Memórias do ex-presidente Fernando Henrique Cardoso ajudam a conhecer o Brasil profundo e a alma do autor

Notícias - 01/04/2006

Jornal do Brasil (1º de abril) – O que não faltou naquele teatro no bairro do Bexiga, em São Paulo, foi celebridade. Na platéia, atores como Lima Duarte ou Gianfrancesco Guarnieri contracenaram com atrizes de fina linhagem – Regina Duarte e Bruna Lombardi, por exemplo. A elite da música falou pela voz de Chico Buarque e Elis Regina, que trocaram gentilezas com intelectuais de grosso calibre: Florestan Fernandes, Mário Pedrosa, Francisco Weffort, Bolivar Lamounier. Em companhia de políticos da ala esquerda do MDB, todos aguardaram ansiosos a aparição do candidato da platéia ao Senado. Se também o povo estivesse ali, teria sido perfeita a festa de abertura da campanha de Fernando Henrique Cardoso, celebrada no outono de 1978.

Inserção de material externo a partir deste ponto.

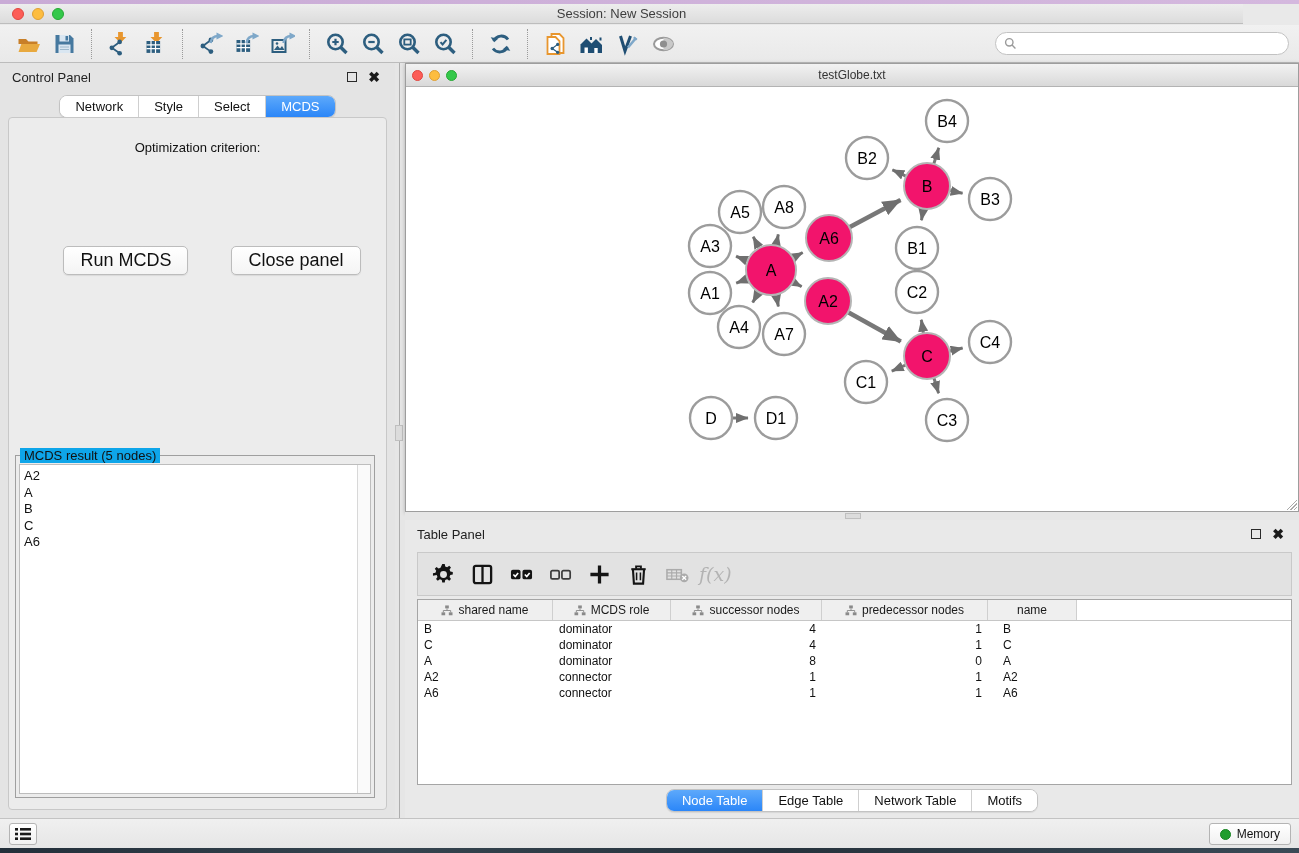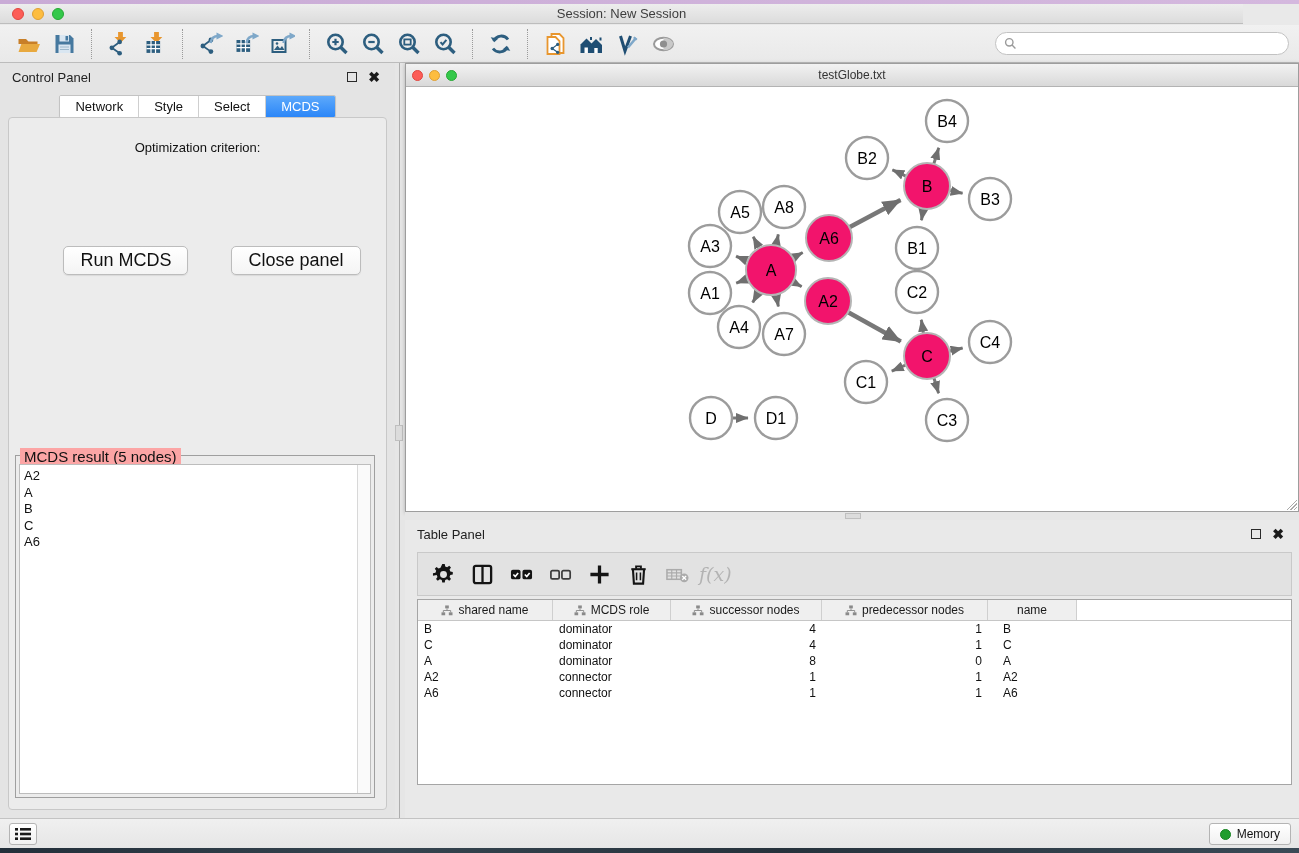"Network" .seg-group { border-radius: 2px -> 8px }
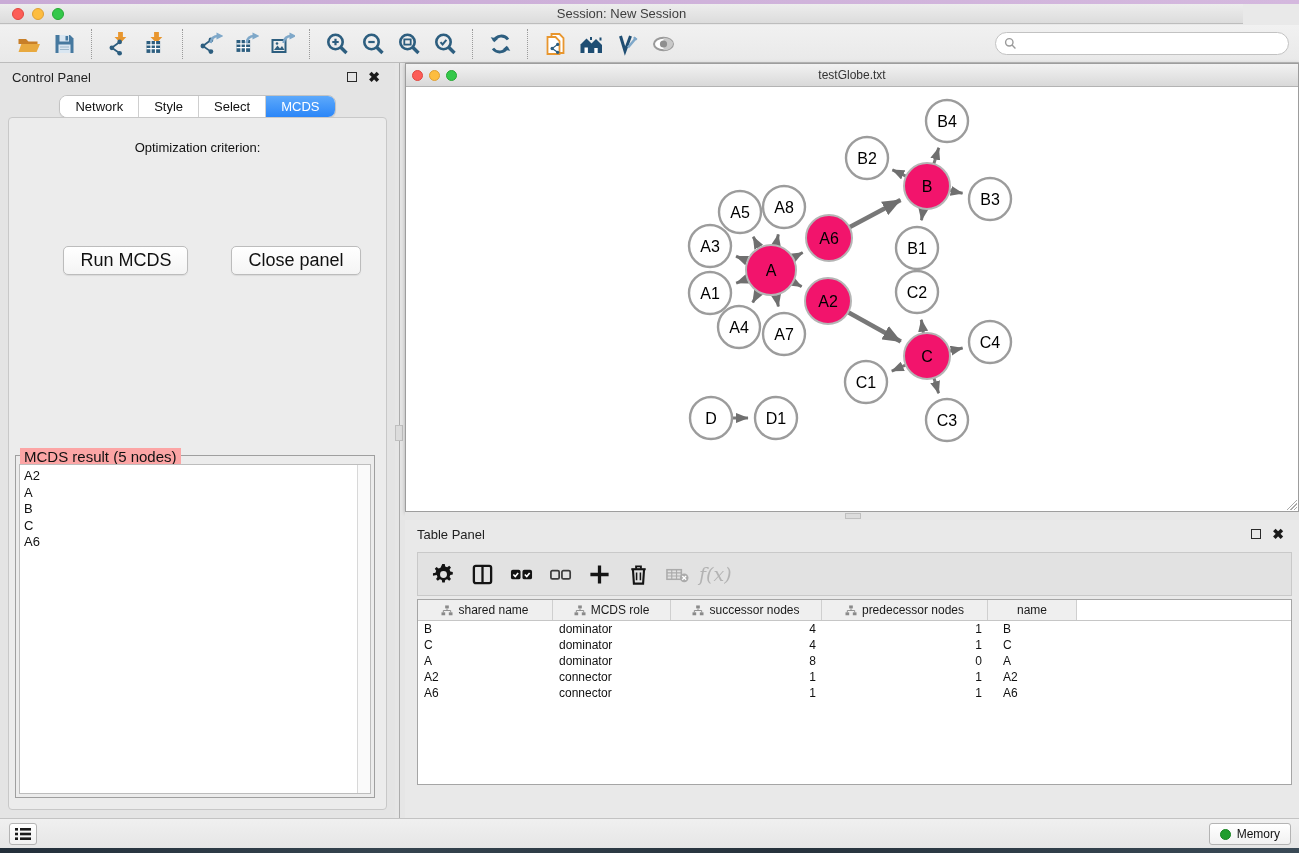"MCDS result (5 nodes)" .result-legend { background: #fca5a5 -> #0ea5e9; font-size: 15px -> 13px }
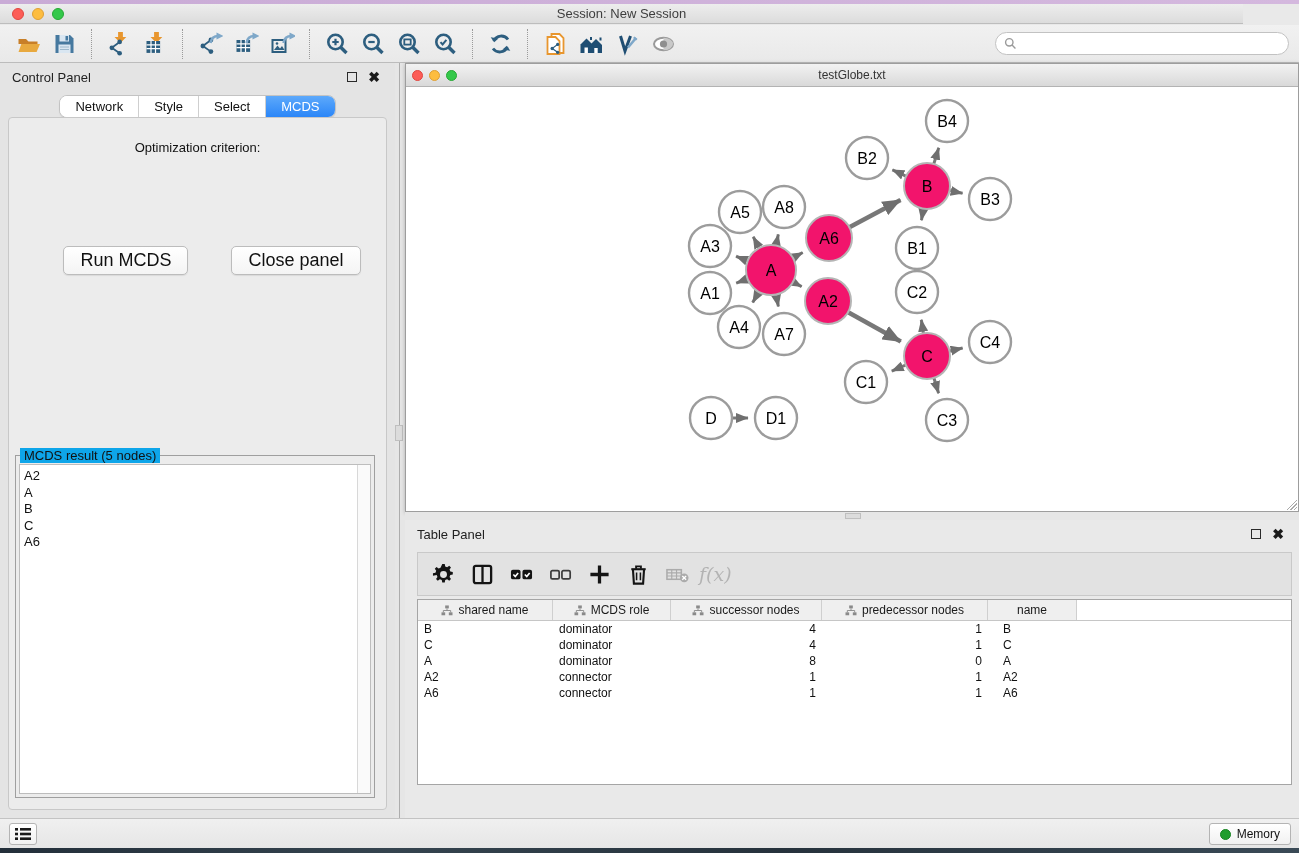"Node Table" div.tp-tabs { html: none -> <div> <div> <div>Node Table</div> <div>Edge Table</div> <div>Network Table</div> <div>Motifs</div> </div> </div> }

A estrela do happening chegou ao teatro pela porta da frente. Atravessou o corredor quase correndo, saudado por aplausos, sorrisos e gritos dos eleitores famosos, que cantaram o jingle assinado por Chico Buarque. O grande compositor reciclara os versos da popularíssima canção Acorda Maria Bonita. Por telefone, Chico havia apresentado a versão a Fernando Henrique: “A gente não quer mais cacique/ A gente não quer mais feitor/ A gente agora está no pique/ Fernando Henrique pra senador“. Ao subir ao palco que ocuparia solitariamente, ele não imaginava que nunca mais desceria. Mas o príncipe dos sociólogos não demoraria a descobrir que se transformara em político profissional.

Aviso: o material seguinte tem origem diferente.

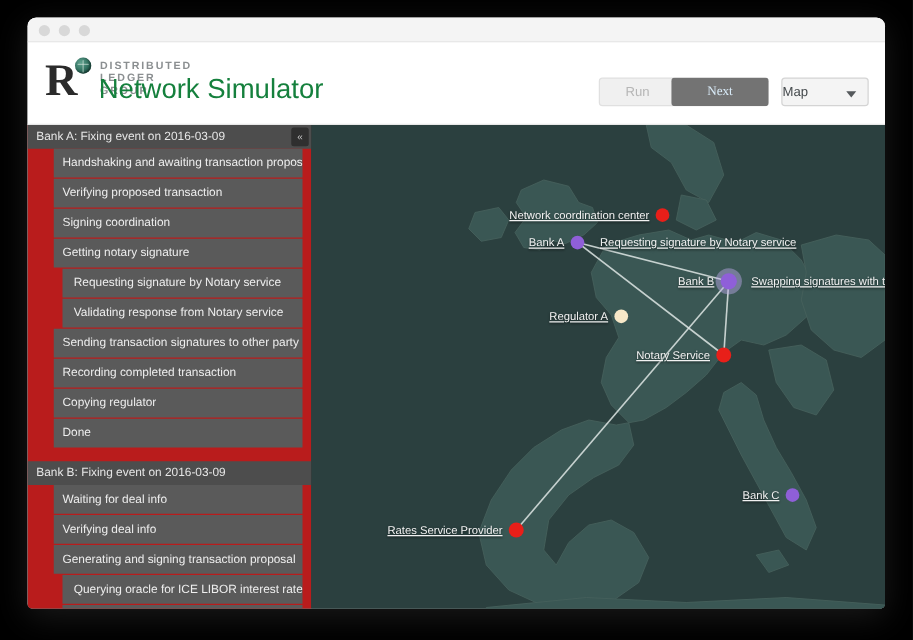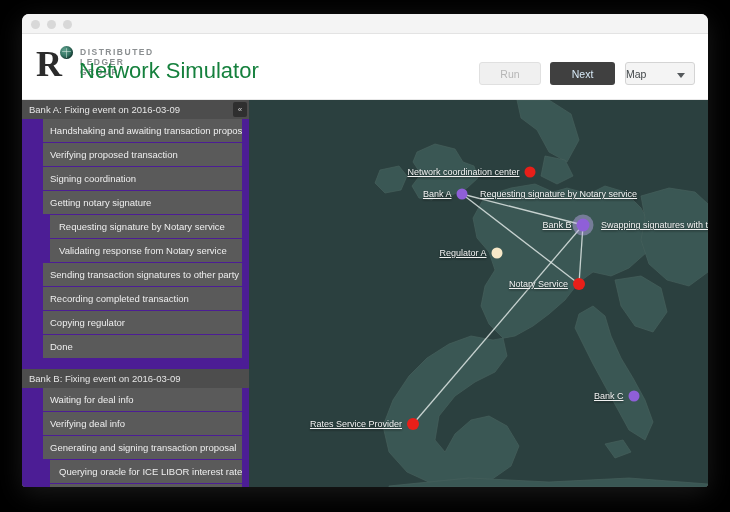"Next" .btn-next { background: #404040 -> #737373; font-family: none -> Liberation Serif, serif; width: 65px -> 78px }
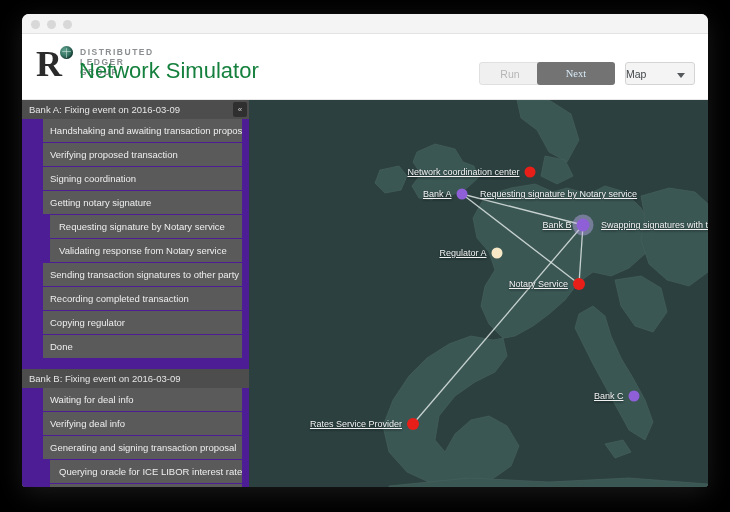"Bank A: Fixing event on" .sidebar { background: #4c1d95 -> #b91c1c }
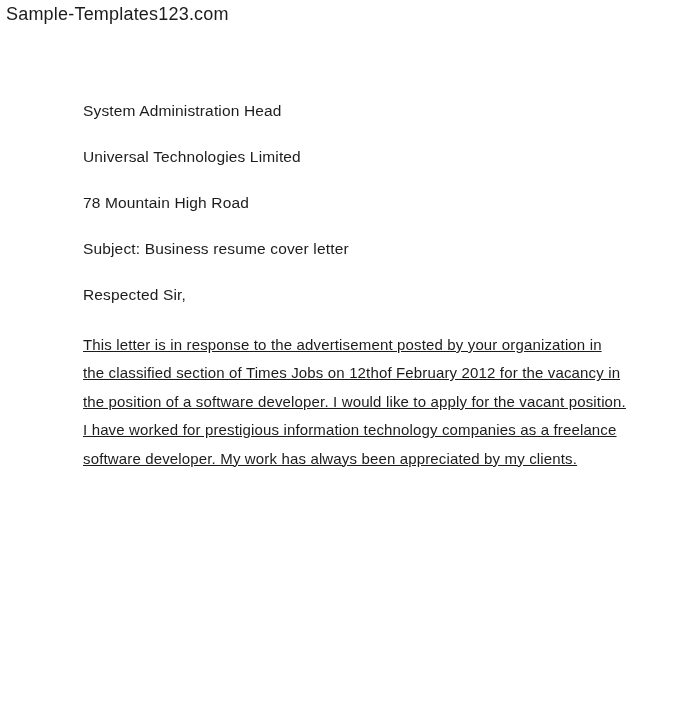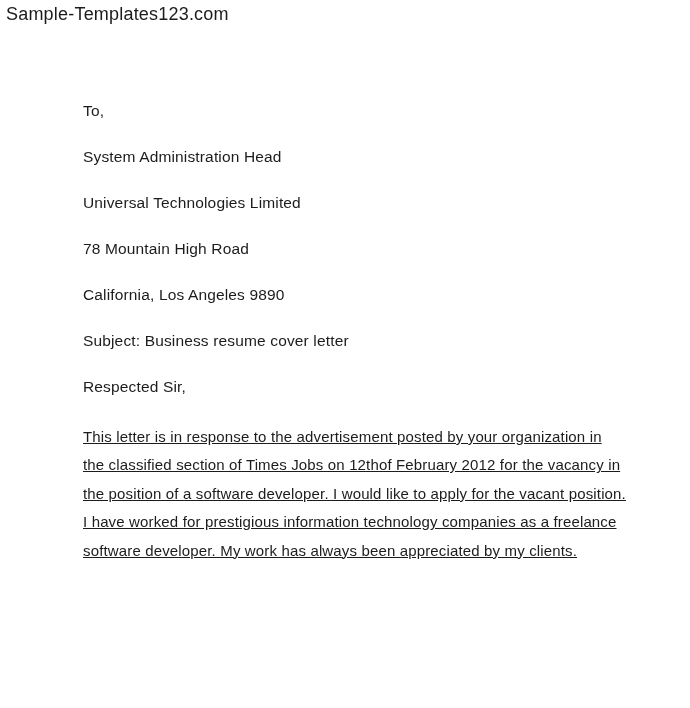"To," div.line { html: <div>To,</div> -> none }
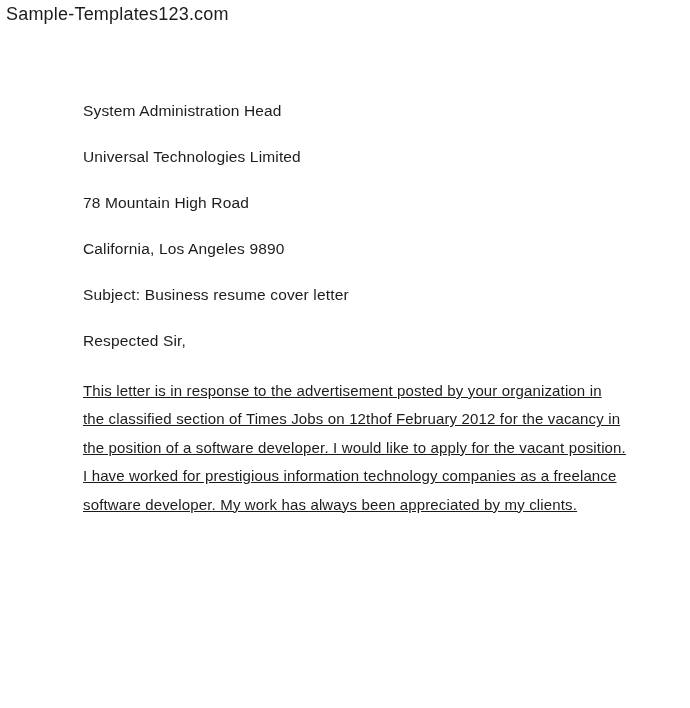"California, Los Angeles 9890" div.line { html: <div>California, Los Angeles 9890</div> -> none }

Foi uma conversão tardia para alguém aparentemente predestinado a ocorrências precoces. Tinha 31 anos quando publicou Capitalismo e escravidão no Brasil meridional. Tinha 33 quando os vitoriosos de 1964 tentaram liquidar a carreira do professor. Tinha 37 em 1968, quando protagonizou um dramático paradoxo: tornou-se catedrático da Universidade de São Paulo, mas foi aposentado em dezembro pelo AI-5. Tinha 38 quando ingressou no olimpo da sociologia a bordo do livro Dependência e desenvolvimento na América Latina, logo incorporado à estante dos clássicos.

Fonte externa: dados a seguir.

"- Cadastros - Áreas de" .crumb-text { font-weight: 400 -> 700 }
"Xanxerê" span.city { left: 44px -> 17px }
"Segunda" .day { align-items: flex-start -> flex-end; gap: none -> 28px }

E tinha 47 naquela noitada no teatro. É muito para iniciações políticas. No Brasil, caçadores de votos iniciam o aprendizado na faixa dos 20, como vereadores. Assimilam ensinamentos básicos – chamar todo eleitor pelo nome, abraçar ternos ou farrapos com igual entusiasmo, equilibrar-se em palanques movediços – e então começam a sonhar com prefeituras e assembléias legislativas. Quase cinqüentão, Fernando Henrique era um esquerdista militante, mas só agira no território da universidade e da imprensa. De temperamento retraído, avesso a gestos efusivos, pouco habituado a concessões populistas, nem de longe lembrava o estereótipo do político brasileiro. Começar já pelo Senado parecia muita pretensão.

Essas e outras interrogações são esclarecidas em A arte da política: a história que vivi. Enriquecido pela organização editorial do brilhante jornalista Ricardo A. Setti, o livro exibe um Fernando Henrique Cardoso surpreendentemente falante, pródigo em confidências sobre fatos e temas que nunca freqüentaram as entrevistas que concedeu. “Cansei de ler que “desde pequenininho“ queria ser presidente, se não pudesse ser papa…“, ironiza no primeiro parágrafo. Em outro trecho da obra, recusa a imagem de vaidoso. “Talvez minha vaidade seja menor que a inteligência“, informa. A frase sugere que Fernando Henrique se envaidece também da própria inteligência.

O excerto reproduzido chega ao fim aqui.